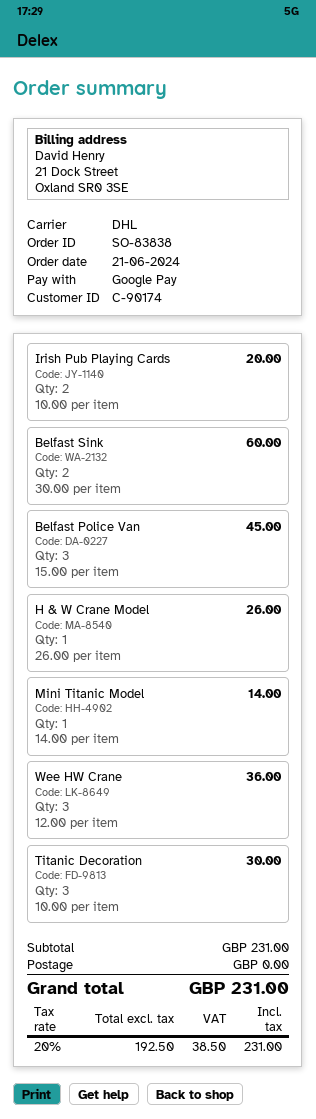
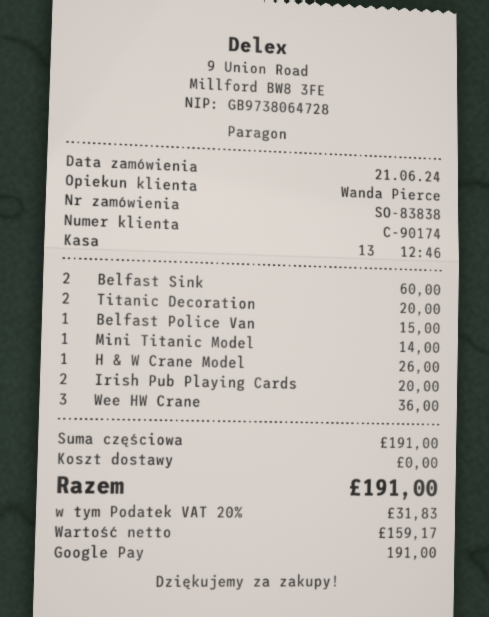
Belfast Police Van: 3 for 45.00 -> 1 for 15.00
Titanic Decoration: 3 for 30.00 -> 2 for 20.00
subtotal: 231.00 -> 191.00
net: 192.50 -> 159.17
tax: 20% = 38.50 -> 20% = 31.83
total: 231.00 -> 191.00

....

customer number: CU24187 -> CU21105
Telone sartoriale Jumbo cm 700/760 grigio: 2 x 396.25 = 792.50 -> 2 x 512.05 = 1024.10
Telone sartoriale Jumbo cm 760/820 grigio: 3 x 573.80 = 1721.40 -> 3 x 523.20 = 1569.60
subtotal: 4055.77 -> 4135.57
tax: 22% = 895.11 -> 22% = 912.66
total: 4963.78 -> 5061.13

....

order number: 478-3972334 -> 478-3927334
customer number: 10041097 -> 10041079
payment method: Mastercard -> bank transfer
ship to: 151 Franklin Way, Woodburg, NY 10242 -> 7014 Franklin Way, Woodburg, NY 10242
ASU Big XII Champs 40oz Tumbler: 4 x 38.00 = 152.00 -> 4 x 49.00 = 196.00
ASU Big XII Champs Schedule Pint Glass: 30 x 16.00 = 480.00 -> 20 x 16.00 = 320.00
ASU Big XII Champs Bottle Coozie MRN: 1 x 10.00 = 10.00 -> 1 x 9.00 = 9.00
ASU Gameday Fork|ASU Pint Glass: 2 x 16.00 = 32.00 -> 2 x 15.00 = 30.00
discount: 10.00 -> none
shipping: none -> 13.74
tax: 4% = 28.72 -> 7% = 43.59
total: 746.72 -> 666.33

....

BRIEF.
Above are records; repeat only the lines starting at the line with "ASU Gameday Fork|ASU" and ending at the line with "total: 746.72 -> 666.33", exactly as they appear, both included.

RESULT OF THIS TASK.
ASU Gameday Fork|ASU Pint Glass: 2 x 16.00 = 32.00 -> 2 x 15.00 = 30.00
discount: 10.00 -> none
shipping: none -> 13.74
tax: 4% = 28.72 -> 7% = 43.59
total: 746.72 -> 666.33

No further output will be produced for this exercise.